▸ ASSIGNMENT
Each line in the entries below that holds the string "none" must be copied.
(SUPPLIED MATERIAL)
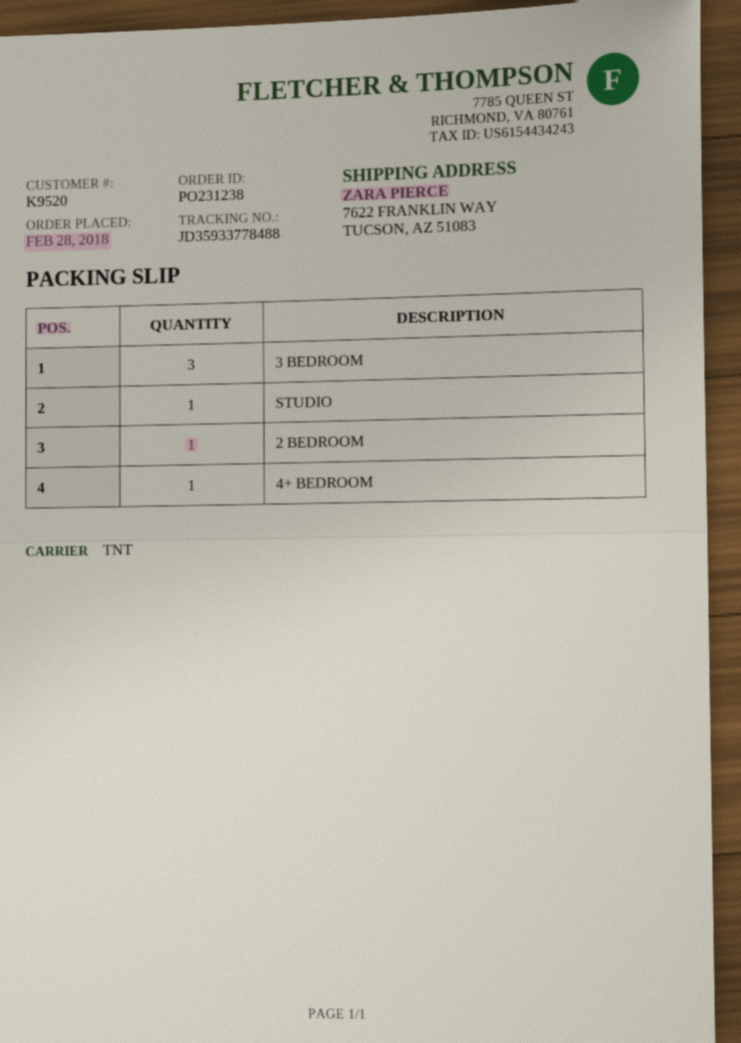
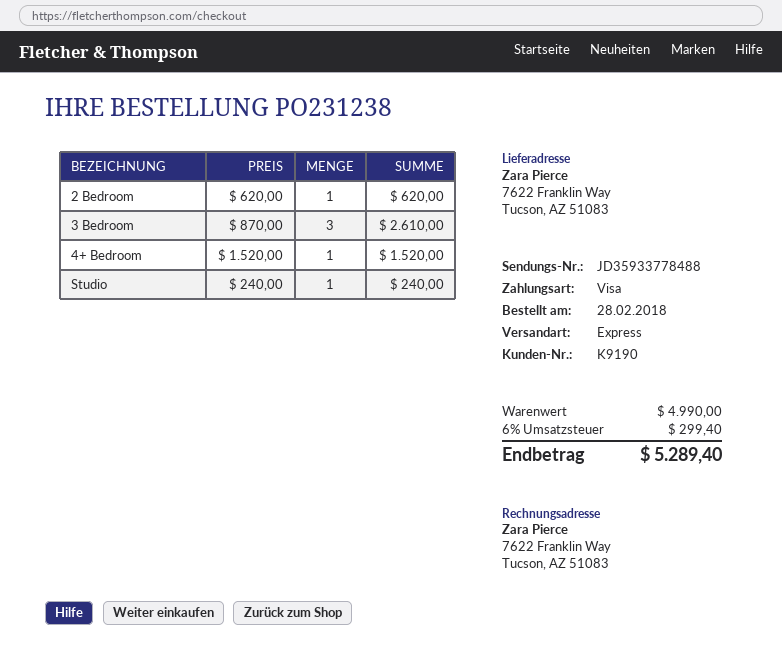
customer number: K9520 -> K9190
shipping method: TNT -> express

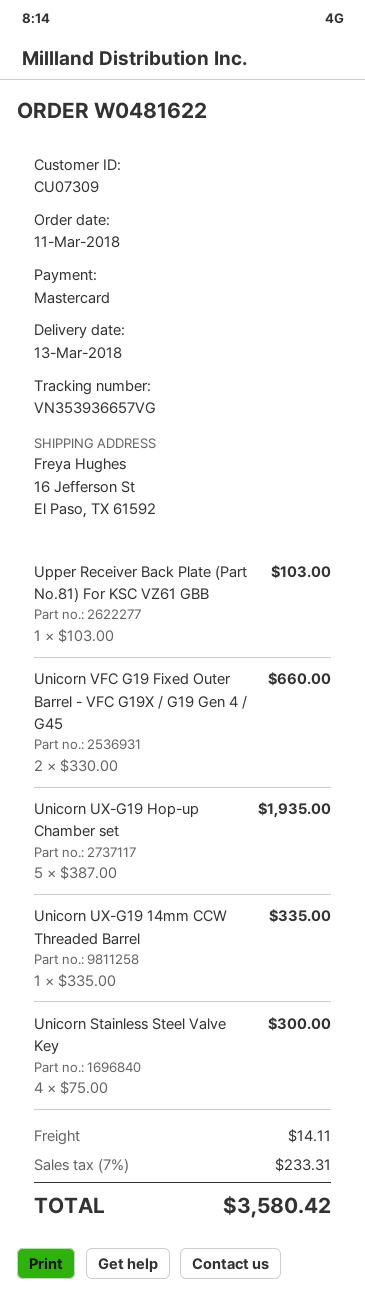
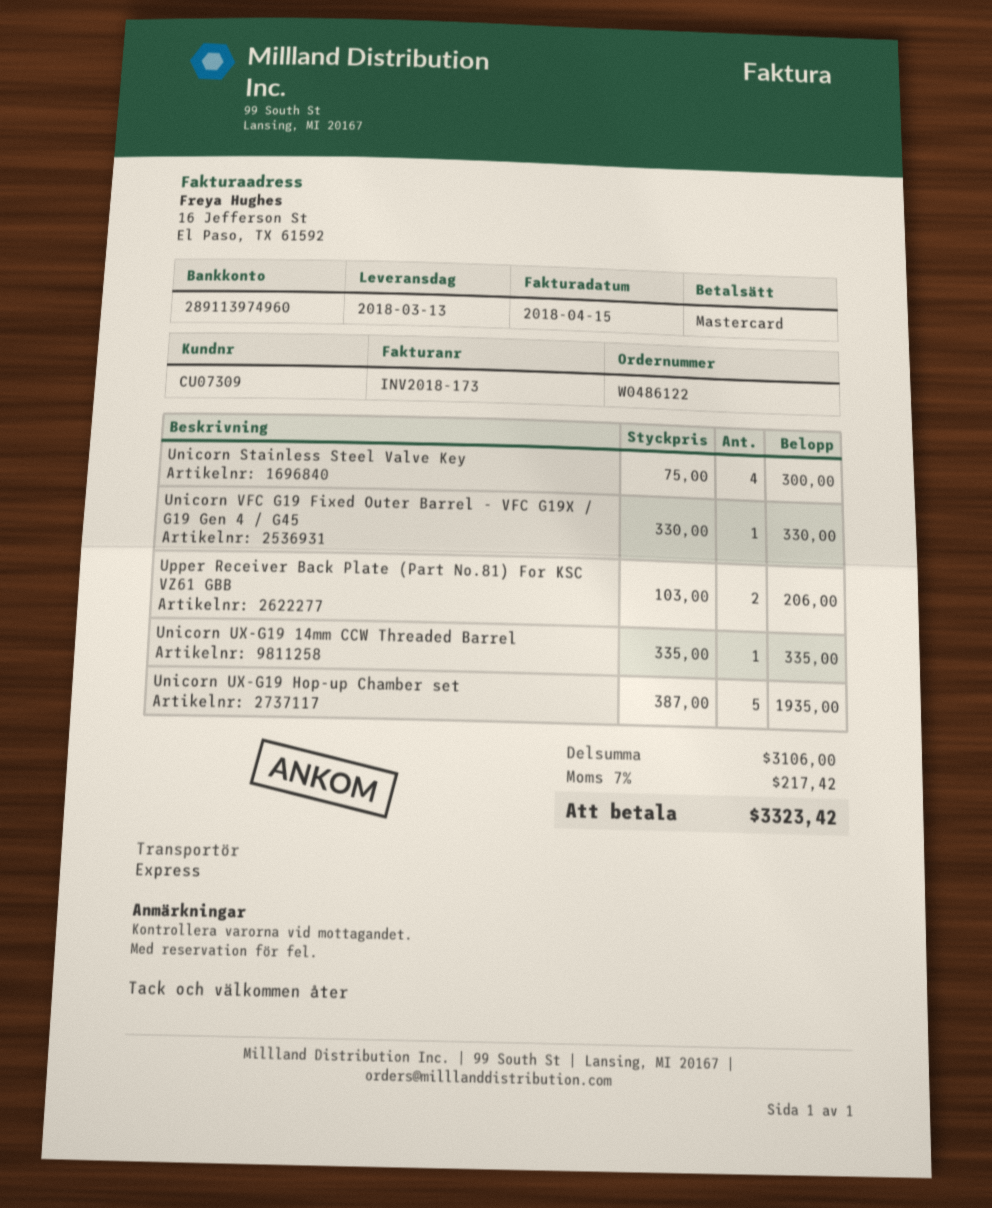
order number: W0481622 -> W0486122
Upper Receiver Back Plate (Part No.81) For KSC VZ61 GBB: 1 x 103.00 = 103.00 -> 2 x 103.00 = 206.00
Unicorn VFC G19 Fixed Outer Barrel - VFC G19X / G19 Gen 4 / G45: 2 x 330.00 = 660.00 -> 1 x 330.00 = 330.00
shipping: 14.11 -> none
tax: 7% = 233.31 -> 7% = 217.42
total: 3580.42 -> 3323.42

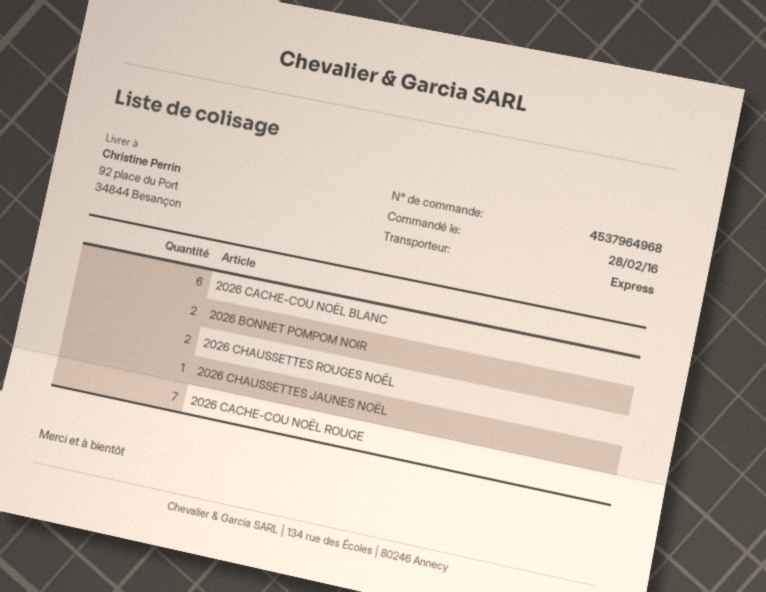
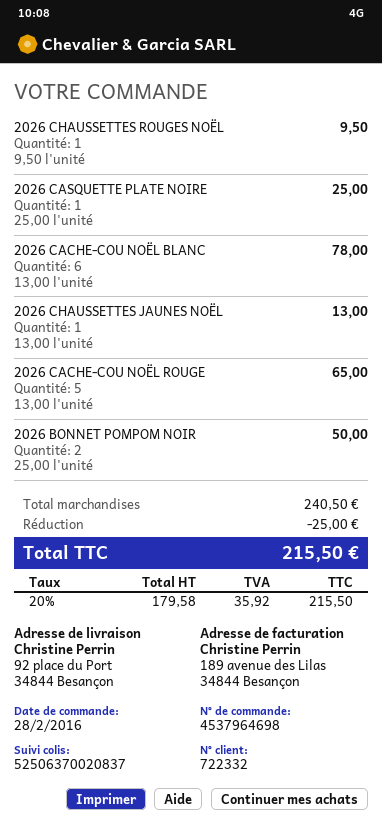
order number: 4537964968 -> 4537964698
2026 CHAUSSETTES ROUGES NOËL: 2 -> 1
2026 CACHE-COU NOËL ROUGE: 7 -> 5
2026 CASQUETTE PLATE NOIRE: none -> 1

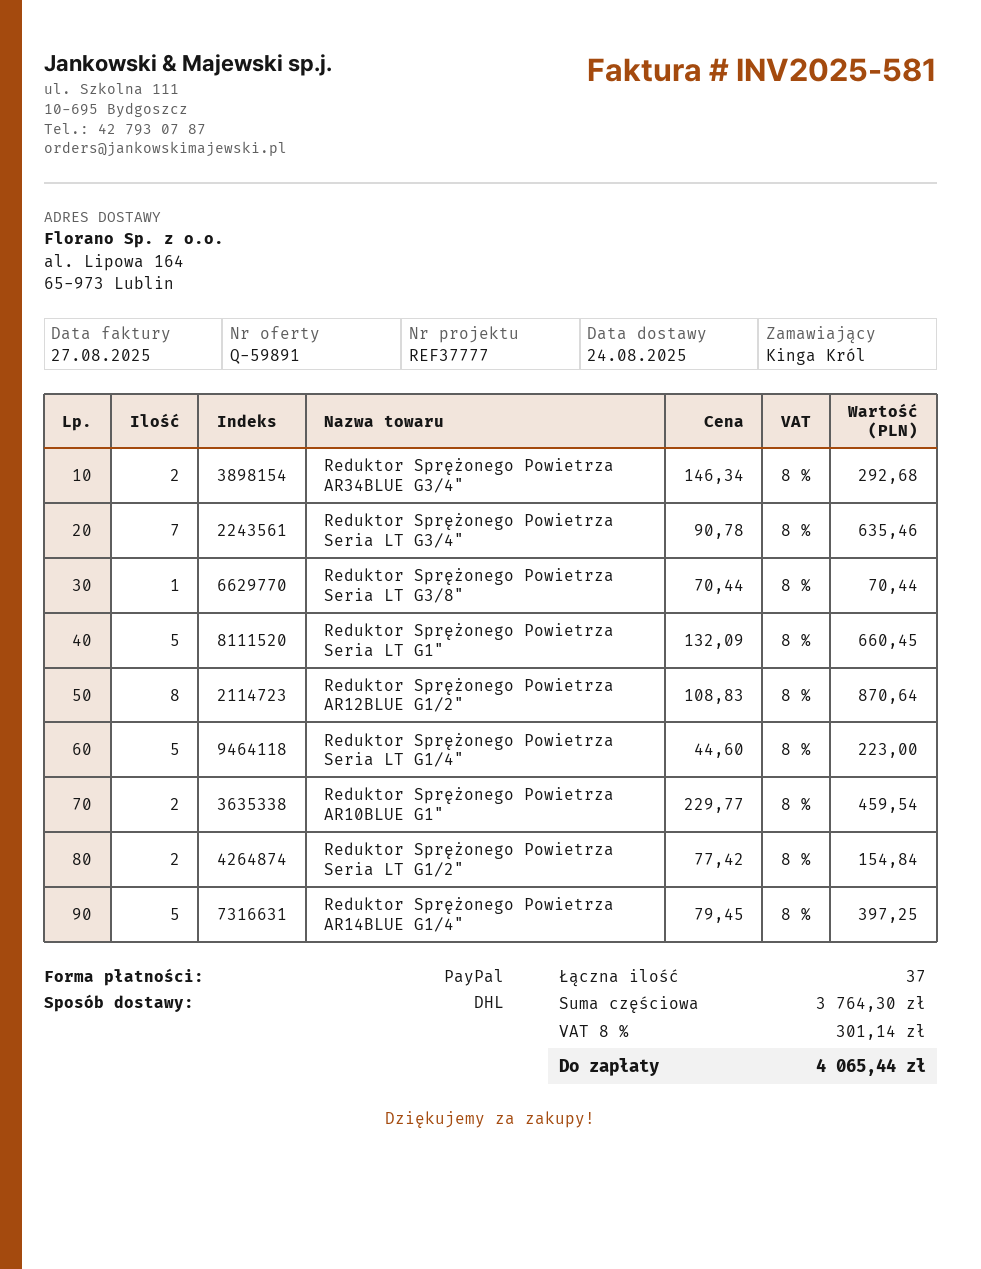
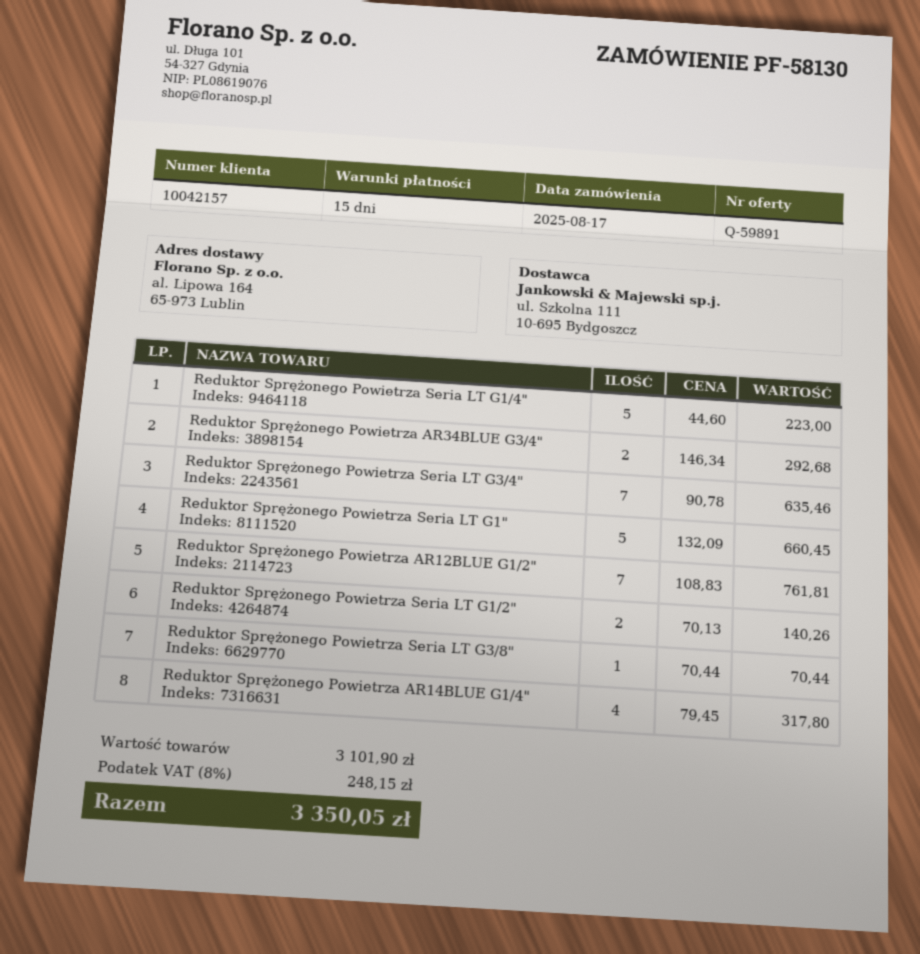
Reduktor Sprężonego Powietrza AR12BLUE G1/2": 8 x 108.83 = 870.64 -> 7 x 108.83 = 761.81
Reduktor Sprężonego Powietrza AR10BLUE G1": 2 x 229.77 = 459.54 -> none
Reduktor Sprężonego Powietrza Seria LT G1/2": 2 x 77.42 = 154.84 -> 2 x 70.13 = 140.26
Reduktor Sprężonego Powietrza AR14BLUE G1/4": 5 x 79.45 = 397.25 -> 4 x 79.45 = 317.80
subtotal: 3764.30 -> 3101.90
tax: 8% = 301.14 -> 8% = 248.15
total: 4065.44 -> 3350.05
(End SUPPLIED MATERIAL)
▸ PROBLEM SOLUTION
shipping: 14.11 -> none
2026 CASQUETTE PLATE NOIRE: none -> 1
Reduktor Sprężonego Powietrza AR10BLUE G1": 2 x 229.77 = 459.54 -> none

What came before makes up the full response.